Swiss naturalist, born May 28, 1807 in Freiburg and died on December 14, 1873 in Cambridge, which was noted by his zoological studies as well as for great development and momentum given to the own science of Zoology in the United States of America.
He studied medical science in Zurich (1824), Heidelberg (1826) and Munich (1827-30), where he specialized in Ichthyology. In 1826, and thanks to the knowledge of Johann Baptist Von Spix, Agassiz carried out the laborious task of writing a description of a large number of Brazilian fish. He was Professor of zoology and Professor of natural history at Neufchatel (1832-46). In November 1831 he became the French capital, where contacted another great naturalist Georges Cuvier, who studied Anatomy compared to his death, which took place in may 1832. Then spent some time in England and, later, went to the United States (1846), where he visited Boston, Philadelphia, Washington, etc. and where he got a square of teacher in new Cambridge, near Boston.
Its main studies focused on fossils, about which he wrote different works; Research on fossil fish, Monograph of living and fossil echinoderms and fossil fish of the old red stoneware of the Devonshire are featured.
In addition to the Ichthyology, also he became interested in the world of glaciers; Study on glaciers (1840) he wrote as a result of its observations in the Swiss Alps.

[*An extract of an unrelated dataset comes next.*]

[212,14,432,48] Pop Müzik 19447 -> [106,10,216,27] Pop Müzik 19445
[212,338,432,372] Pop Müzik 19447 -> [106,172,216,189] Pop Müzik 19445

Agassiz was the first to scientifically propose the existence of a glacial era in the past of the Earth. It gave the first signs of the cyclical existence of climatic changes on Earth, which later helped Milankovitch view and develop theories relating to the movement of the Earth and its influences to long-term climate change.

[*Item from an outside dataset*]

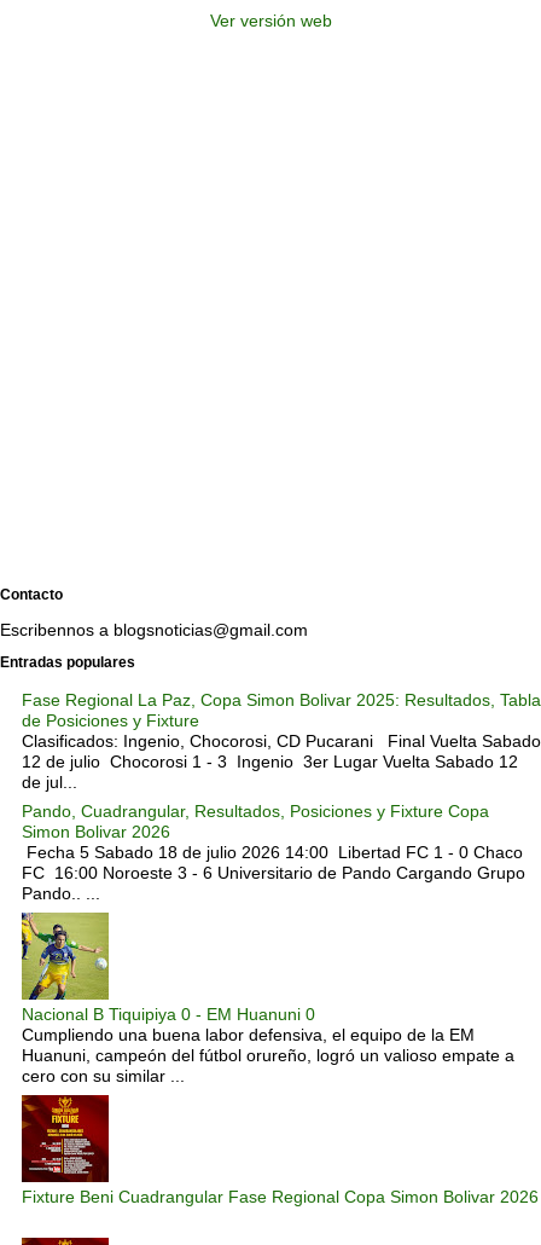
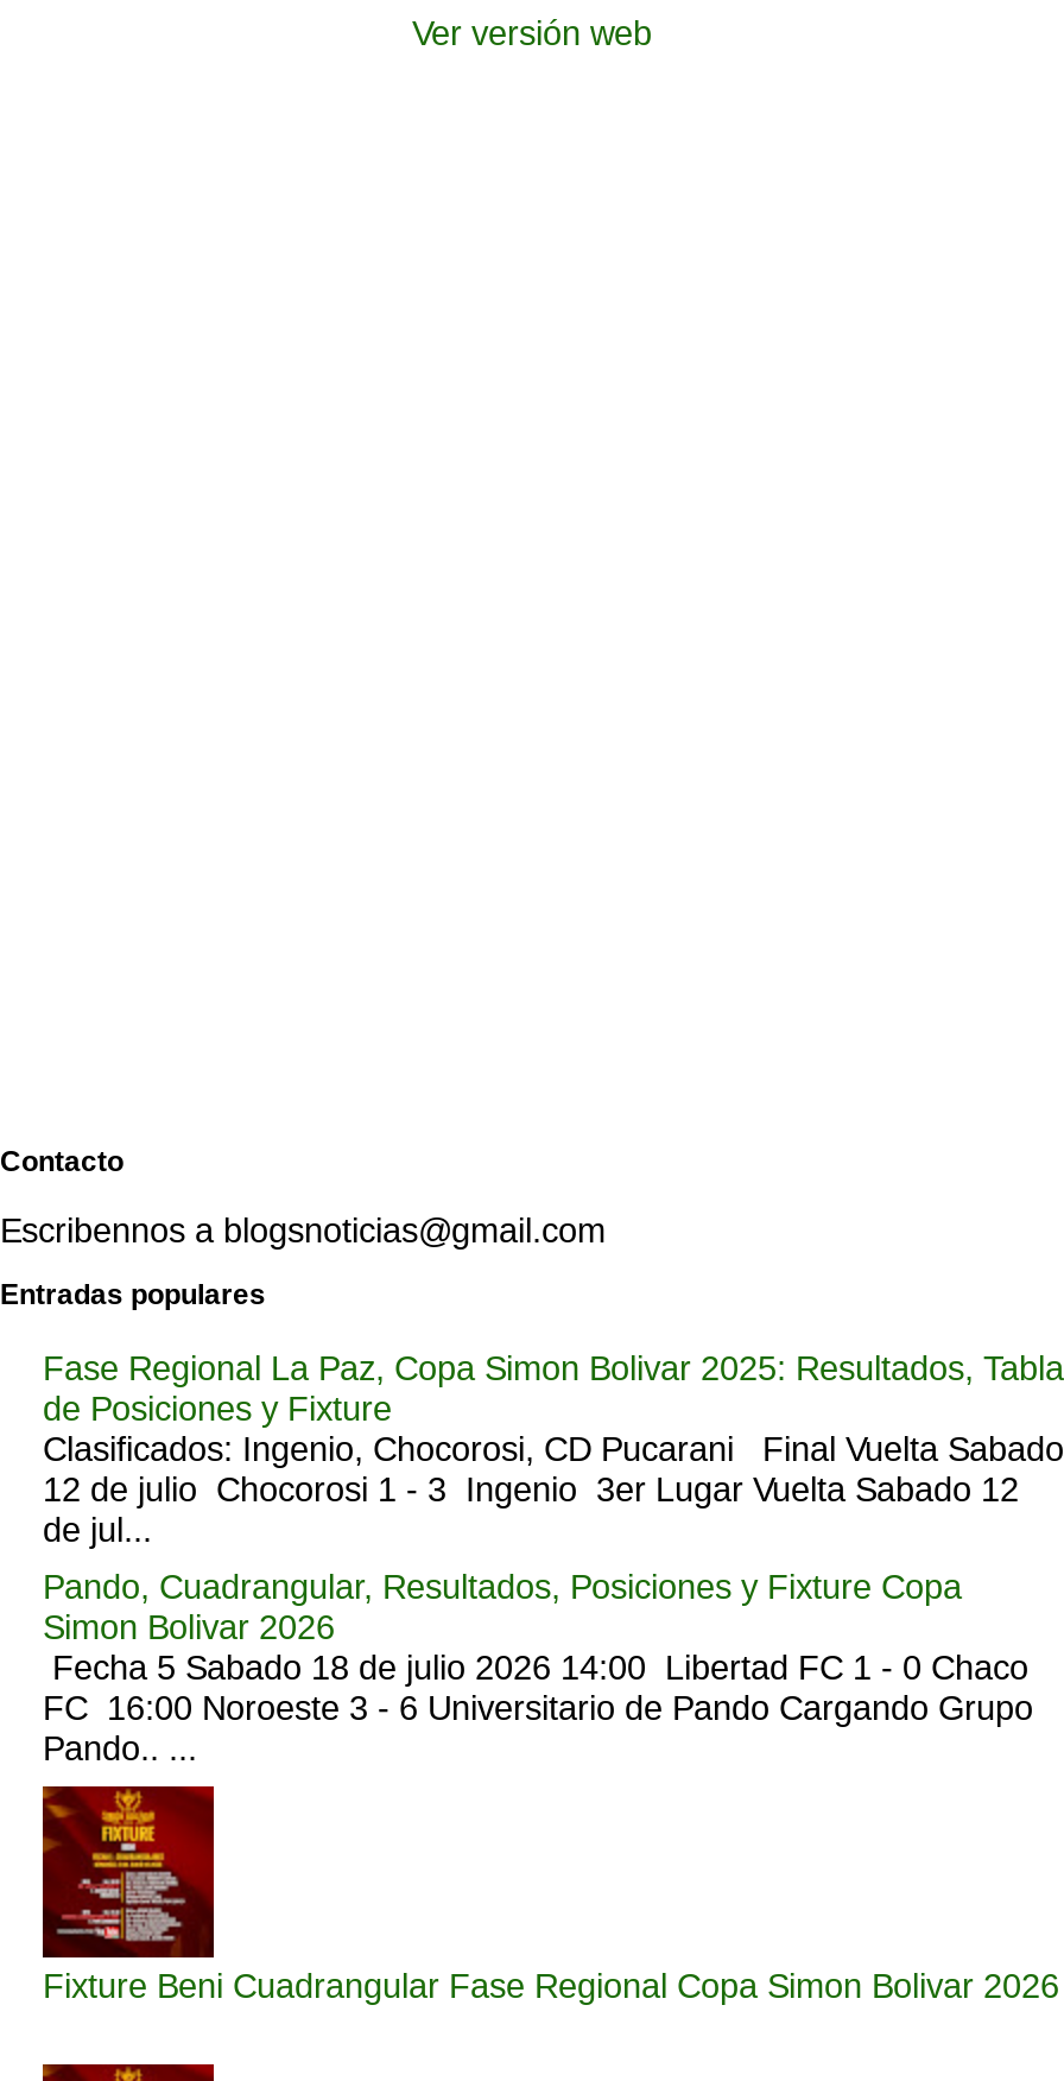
[21,911,514,1086] [image] | Nacional B Tiquipiya 0 - EM Huanuni 0 | Cumpliendo una buena labor defensiva, el equipo de la EM | Huanuni, campeón del fútbol orureño, logró un valioso empate a | cero con su similar ... -> none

Between 1848 and 1851 he traveled North America, focusing on the domains of Lake Superior. His book an expedition in Brazil, published shortly before his death in 1868, is the result of his research in this country during the years 1865 and 1866.
In addition, he was the founder of the Museum of comparative zoology at Harvard and also occupied the Chair of history Natural of the school scientific Lawrence, belonging to Harvard University.